Metadata-Version: 2.4
Name: rasterizer
Version: 0.3
Summary: A Python package to rasterize GeoDataFrames
Author: Cyril Joly
Project-URL: Homepage, https://github.com/CyrilJl/rasterizer
Project-URL: Documentation, https://rasterizer.readthedocs.io
Requires-Python: >=3.10
Description-Content-Type: text/markdown
Requires-Dist: geopandas
Requires-Dist: xarray
Requires-Dist: numpy
Requires-Dist: shapely
Requires-Dist: rioxarray
Requires-Dist: numba
Provides-Extra: test
Requires-Dist: pytest; extra == "test"
Requires-Dist: scipy; extra == "test"

# Rasterizer

`rasterizer` is a lightweight Python package for rasterizing `geopandas` GeoDataFrames.

## Features

- Rasterize lines into a binary (presence/absence) or length-based grid.
- Rasterize polygons into a binary (presence/absence) or area-based grid.
- Hybrid polygon rasterization for large polygon bounding boxes: exact clipping on boundary cells, faster scanline filling for interior cells.
- Weighted rasterization: Rasterize geometries while weighting the output by a numerical column in the GeoDataFrame.
- Works with `geopandas` GeoDataFrames.
- Outputs an `xarray.DataArray` for easy integration with other scientific Python libraries.
- No GDAL dependency for the rasterization algorithm itself.

For detailed usage and API documentation, please see the [full documentation](https://rasterizer.readthedocs.io).

## Usage

Here are some examples of what you can do with `rasterizer`.

```python
import geopandas as gpd
from rasterizer import rasterize_polygons

polys = gpd.read_file("polygons.gpkg")
area_raster = rasterize_polygons(polys, your_x_grid, your_y_grid, polys.crs, mode="area")
```

### Rasterizing Lines

You can rasterize lines in either binary or length mode.

| Binary Mode                                      | Length Mode                                      |
| ------------------------------------------------ | ------------------------------------------------ |
| ![Lines - Binary](docs/_static/lines_binary.png) | ![Lines - Length](docs/_static/lines_length.png) |

### Rasterizing Polygons

You can rasterize polygons in either binary or area mode.

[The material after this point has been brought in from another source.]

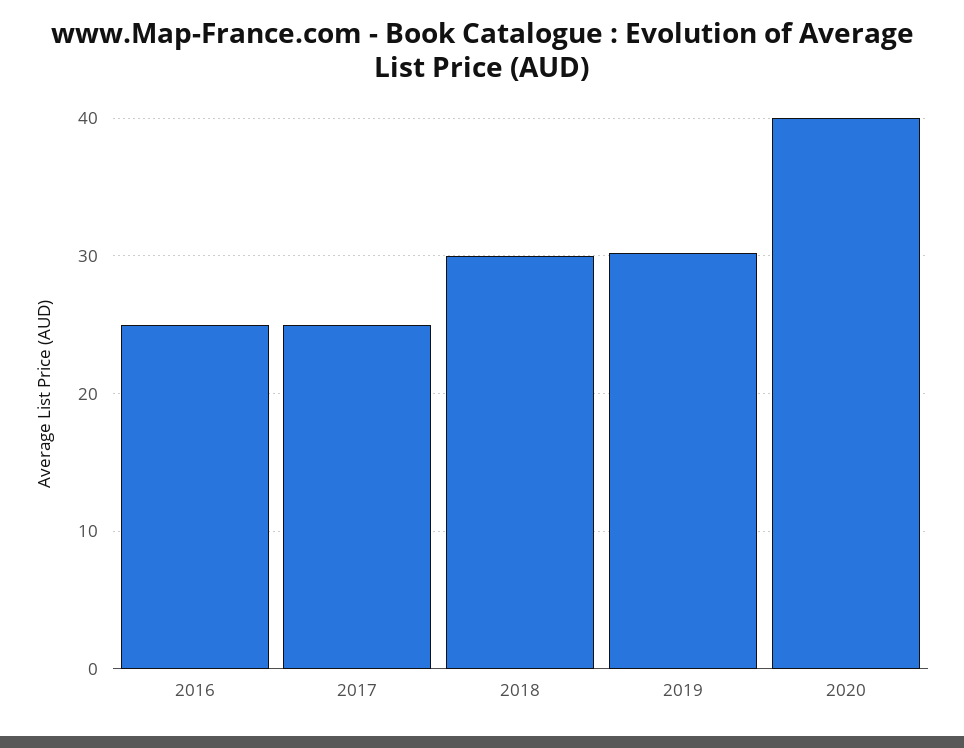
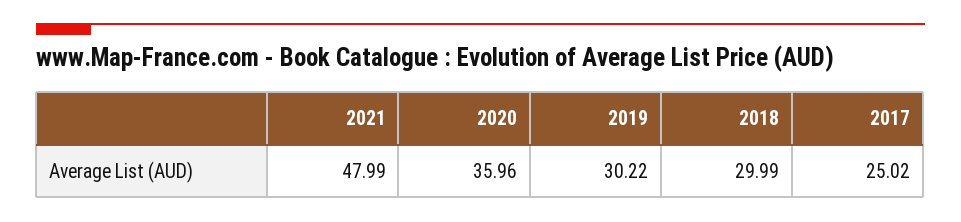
2016: 25 -> none
2020: 40 -> 35.96
2021: none -> 47.99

For polygon workloads, `rasterizer` now uses two internal strategies. Small polygon bounding boxes are handled with exact per-cell clipping. Larger ones switch to a hybrid path that still clips boundary cells exactly, but fills interior spans with a scanline pass to reduce the amount of geometric clipping required. The resulting area and binary outputs stay exact at cell boundaries while scaling better on large polygons.

| Binary Mode                                            | Area Mode                                          |
| ------------------------------------------------------ | -------------------------------------------------- |
| ![Polygons - Binary](docs/_static/polygons_binary.png) | ![Polygons - Area](docs/_static/polygons_area.png) |

## Installation

You can install the package directly from PyPI:

```bash
pip install rasterizer
```

## Why rasterizer

This package provides functionalities that are not present in `rasterio.features`, such as area and length-based rasterization. It is also lighter and faster than using GDAL-based solutions. GDAL's rasterization only burns values per pixel; it cannot return exact fractional area or length contributions without an expensive workaround. The common workaround is to rasterize at a much finer resolution and then downsample with averaging, which approximates the true area/length but is not exact and can be slow, e.g.:

```bash
gdal_rasterize -burn 1 -tr 1 1 -ot Float32 -of GTiff input.gpkg tmp_fine.tif
gdalwarp -tr 10 10 -r average tmp_fine.tif out_area_approx.tif
```

Doing this purely in `geopandas` by generating one polygon per grid cell and overlaying it with the input geometry is also slow because it creates a huge number of tiny geometries, triggers expensive overlay operations, and scales poorly with grid size.